Our family of five live in the suburbs. Since we own chickens, ducks, a rabbit, two dogs and two cats, grow a garden every year, utilize rain barrels, grow our own fruits and herbs we like to call it a suburban homestead. Our apples trees are young, but growing and the pear tree finally produced a few pears this year, but every year we try something else to make us more self sufficient in the suburbs.

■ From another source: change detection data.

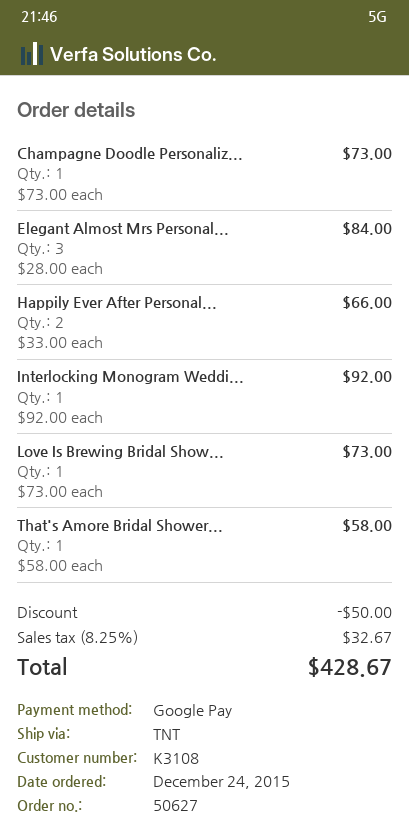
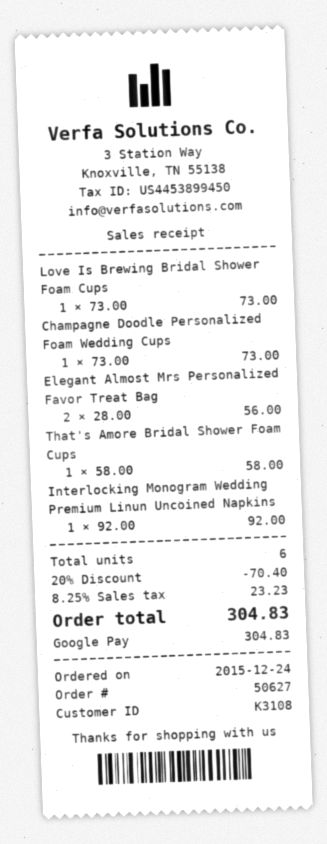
Elegant Almost Mrs Personal...: 3 x 28.00 = 84.00 -> 2 x 28.00 = 56.00
Happily Ever After Personal...: 2 x 33.00 = 66.00 -> none
discount: 50.00 -> 70.40
tax: 8.25% = 32.67 -> 8.25% = 23.23
total: 428.67 -> 304.83

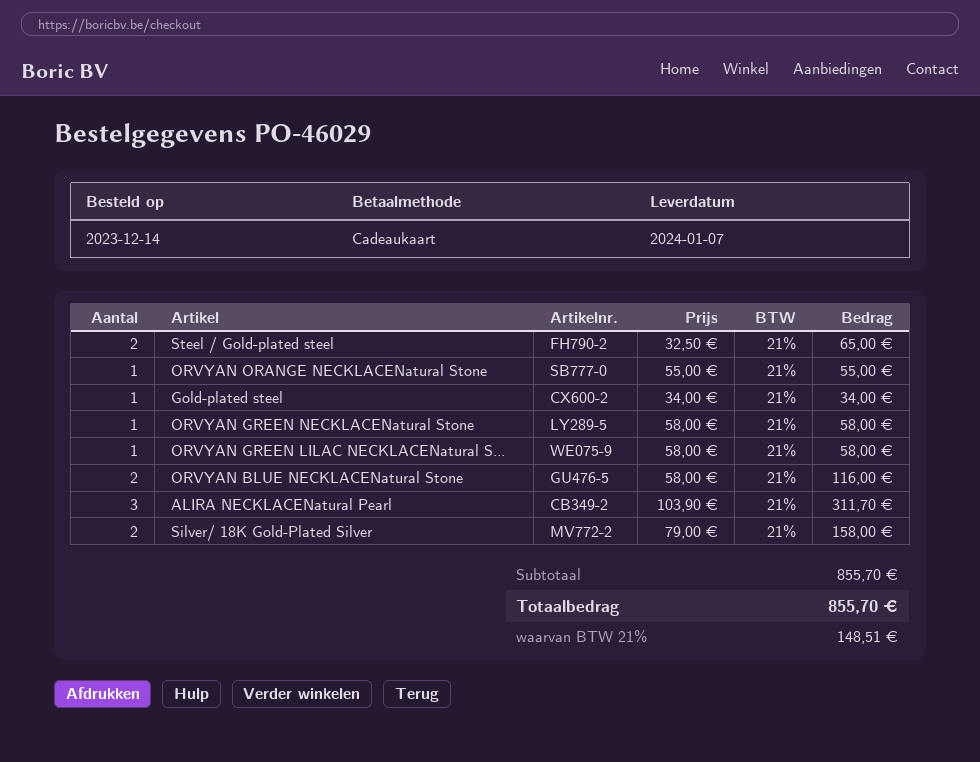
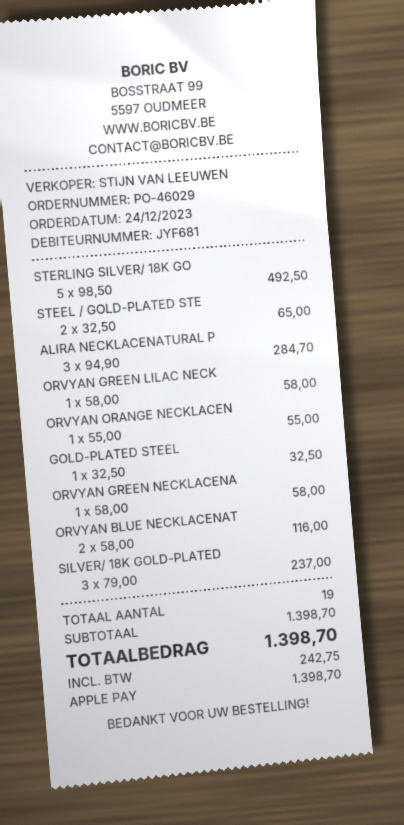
order date: 2023-12-14 -> 2023-12-24
payment method: gift card -> Apple Pay
Gold-plated steel: 1 x 34.00 = 34.00 -> 1 x 32.50 = 32.50
ALIRA NECKLACENatural Pearl: 3 x 103.90 = 311.70 -> 3 x 94.90 = 284.70
Silver/ 18K Gold-Plated Silver: 2 x 79.00 = 158.00 -> 3 x 79.00 = 237.00
STERLING SILVER/ 18K GO: none -> 5 x 98.50 = 492.50
subtotal: 855.70 -> 1398.70
tax: 148.51 -> 242.75
total: 855.70 -> 1398.70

Usually, this time of year we are knee deep in canning, making apple pies and prepping for winter. But, this year our garden did not do so well. We did get some squash, tomatoes, corn and green beans. Our lettuce grew and onions, but due to the 45 day drought our garden is still working on the cabbage and carrots. Most of my new herbs, and vine plants were destroyed.
That is one of the reasons that I incorporate a long term food pantry. In case of a bad year of garden crops, power outages, where I can’t cook in the oven, or any other emergency.
Below I have listed some of top ten food items because they are affordable, filling and healthy.
Canned Foods for a Suburban Homestead
Tuna is something that you will always find on my shelves. If cooked with the right dish it is tasty. In addition to being affordable, versatile in many dishes I like the health benefits of tuna. One of the best health benefits is that it lowers heart disease.
Canned chicken is another good canned meat that I like to keep on my shelves. Cooking chicken on busy days is impossible, but I can make a salad, add some chicken on it, with some cucumbers and everyone is happy. Salad always tastes better with chicken and it covers the protein for the meal.
Around the time of flu season I buy chicken noodle soup by the case. So, if the flu hits our home we have some available, because no one is going to feel like going to the store. Before my kids were old enough to talk I have always fed them chicken noodle soup because it is soothing for a cold or aches and pains.
Dried Fruits and Nuts
Craisins are good for a suburban homestead pantry because they are healthy and sustainable. They are tasty and give enough good vitamins that they could be added for an emergency food pantry items,. We add them to our trail mix, cookies, oatmeal and salad.
Raisins are great for iron. I especially love to use them with oatmeal and brown sugar in the winter.
Dried fruits and trail mix are also a great addition to the pantry. Healthy snacks that are filling are definitely staples in my pantry. In case of power outage where I can’t use the stove it’s easy to go find something good in the pantry. Dried fruits do not have to be cooked to be eaten, and can also be taken easily on the road.
Rotini or Penne are good with just tomato sauce or olive oil with some basil or oregano. This is a quick simple meal for a suburban homestead family.
Elbow macaroni is also good to keep in a pantry. This pasta also stores well. Added to chili or used for macaroni and cheese feeds a hungry family.
Finally, for another win is spaghetti. Spaghetti is a versatile pasta that can go well with tomato sauce, meat sauce, add into chili, or used in a macaroni salad. Plan pantry items that have more than one use and a longer shelf life.
Bonus Item for Pantry
Ramen Noodles are great for a long term storage plan. Save a couple of boxes for an emergency. They are filling, easy to make and keep well for long periods of time.